* [How to complete this task] Return each entry word for word and skip its pictures.

* [Supplied entries]

┄┄┄┄┄┄┄┄┄┄

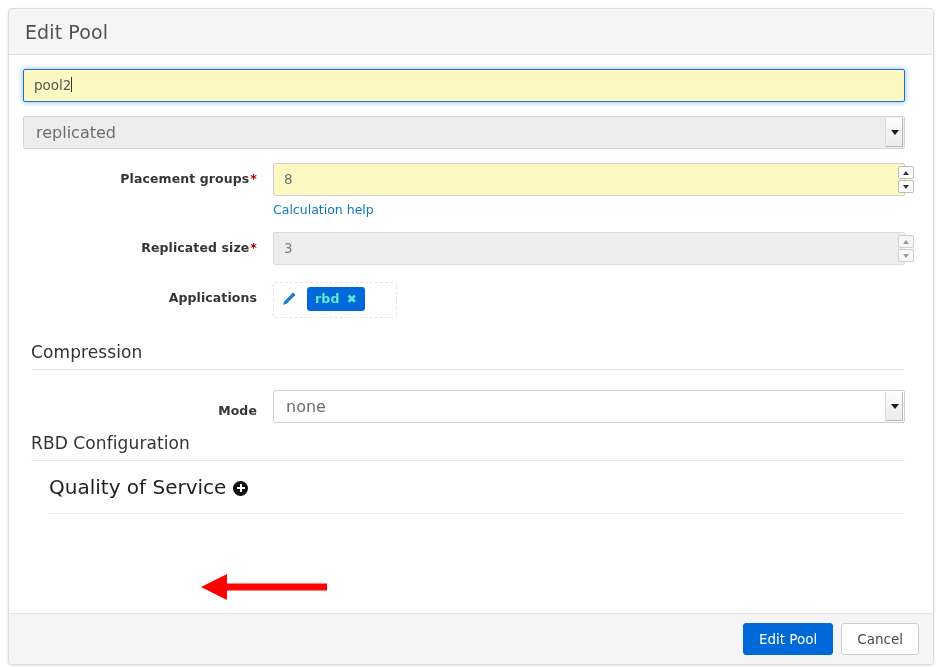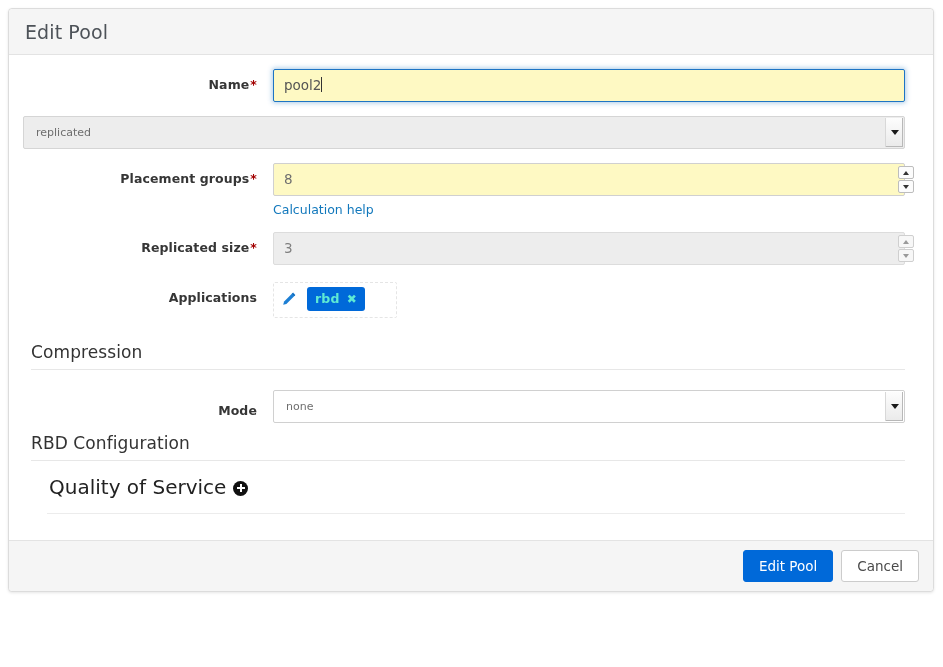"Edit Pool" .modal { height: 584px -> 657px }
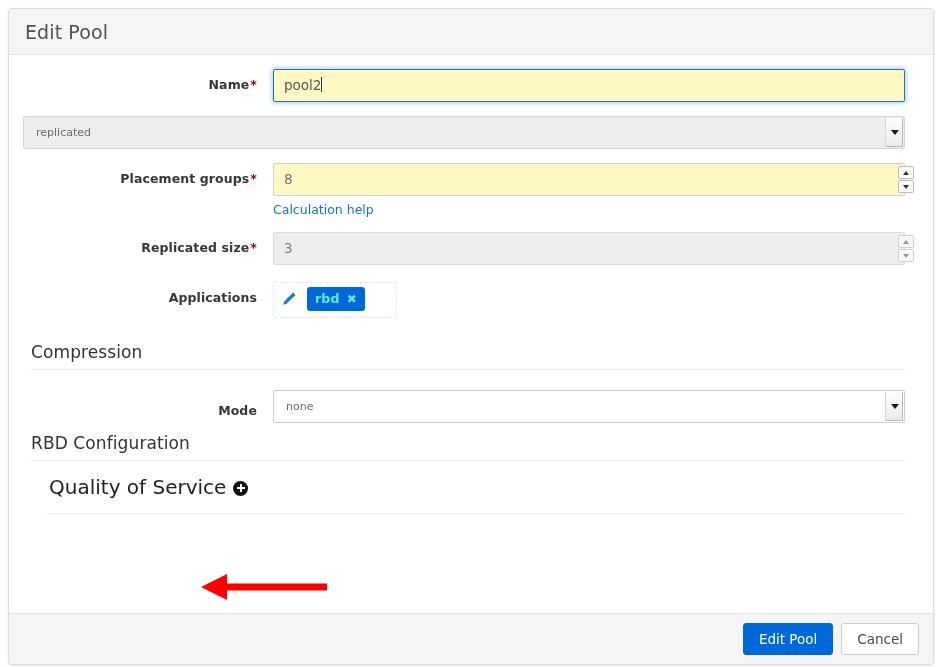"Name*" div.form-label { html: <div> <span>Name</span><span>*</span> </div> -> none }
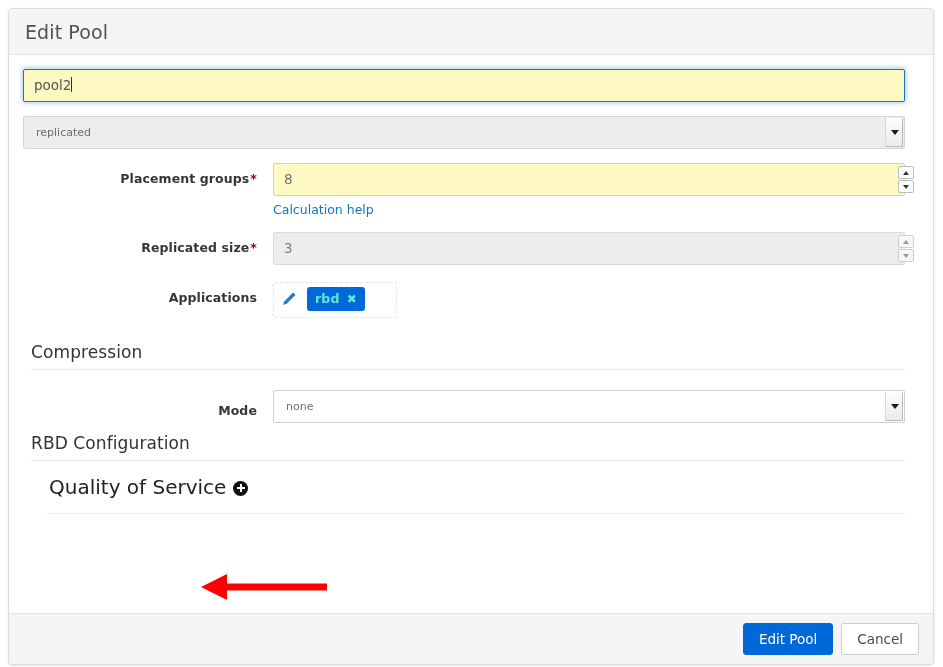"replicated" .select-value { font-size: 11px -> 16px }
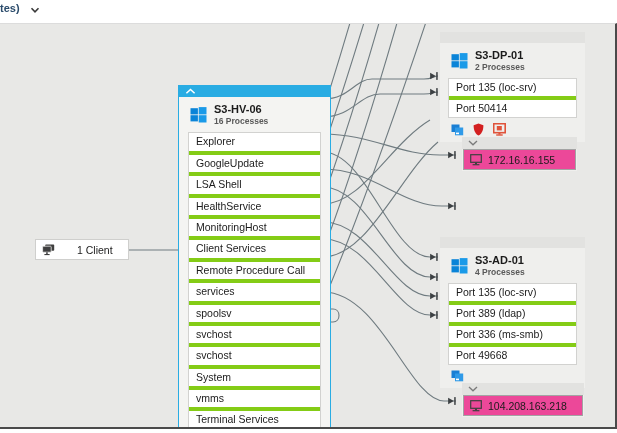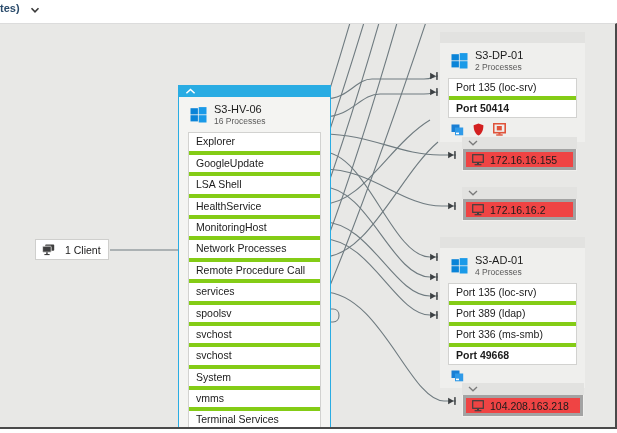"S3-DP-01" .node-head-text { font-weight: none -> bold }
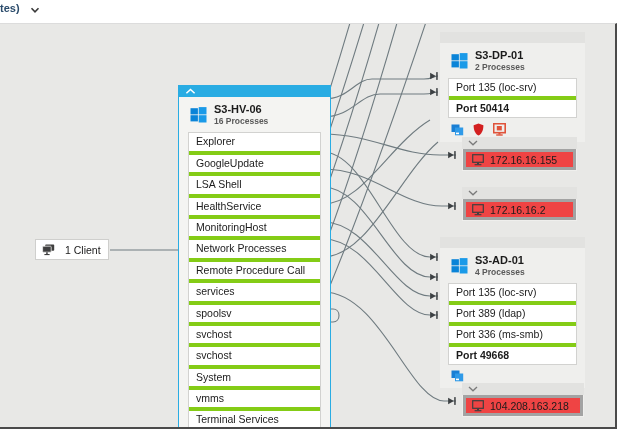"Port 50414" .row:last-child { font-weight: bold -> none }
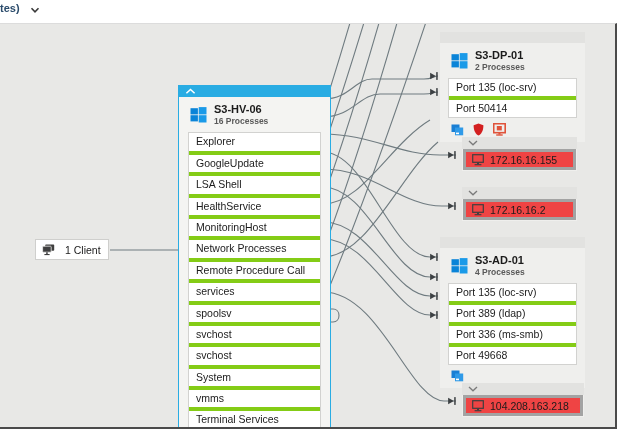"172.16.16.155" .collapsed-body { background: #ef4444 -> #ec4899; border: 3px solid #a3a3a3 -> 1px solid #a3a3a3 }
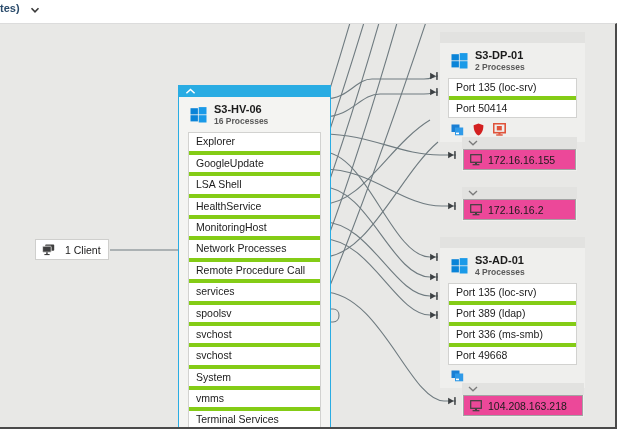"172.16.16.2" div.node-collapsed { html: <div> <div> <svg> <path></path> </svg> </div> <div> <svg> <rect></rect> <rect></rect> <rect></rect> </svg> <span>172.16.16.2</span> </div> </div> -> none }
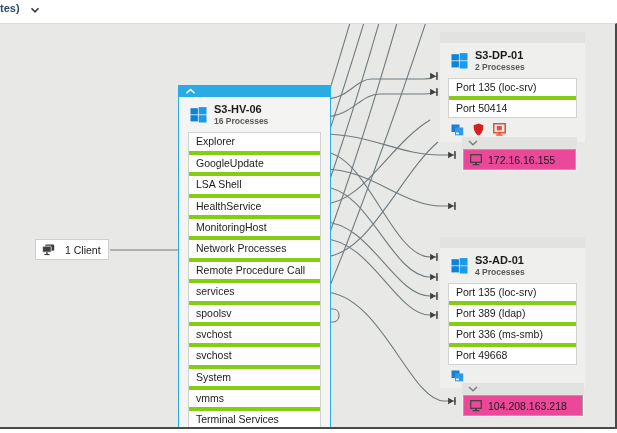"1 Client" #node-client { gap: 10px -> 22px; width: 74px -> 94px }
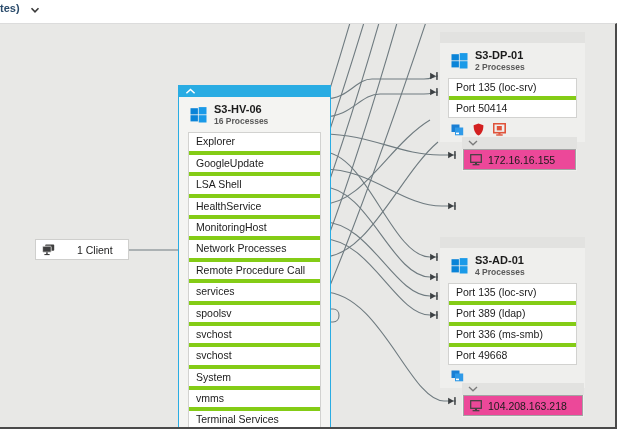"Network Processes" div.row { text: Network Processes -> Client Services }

┄┄┄┄┄┄┄┄┄┄

* [Output for this task]
"Edit Pool" .modal { height: 584px -> 657px }
"Name*" div.form-label { html: <div> <span>Name</span><span>*</span> </div> -> none }
"replicated" .select-value { font-size: 11px -> 16px }
"S3-DP-01" .node-head-text { font-weight: none -> bold }
"Port 50414" .row:last-child { font-weight: bold -> none }
"172.16.16.155" .collapsed-body { background: #ef4444 -> #ec4899; border: 3px solid #a3a3a3 -> 1px solid #a3a3a3 }
"172.16.16.2" div.node-collapsed { html: <div> <div> <svg> <path></path> </svg> </div> <div> <svg> <rect></rect> <rect></rect> <rect></rect> </svg> <span>172.16.16.2</span> </div> </div> -> none }
"1 Client" #node-client { gap: 10px -> 22px; width: 74px -> 94px }
"Network Processes" div.row { text: Network Processes -> Client Services }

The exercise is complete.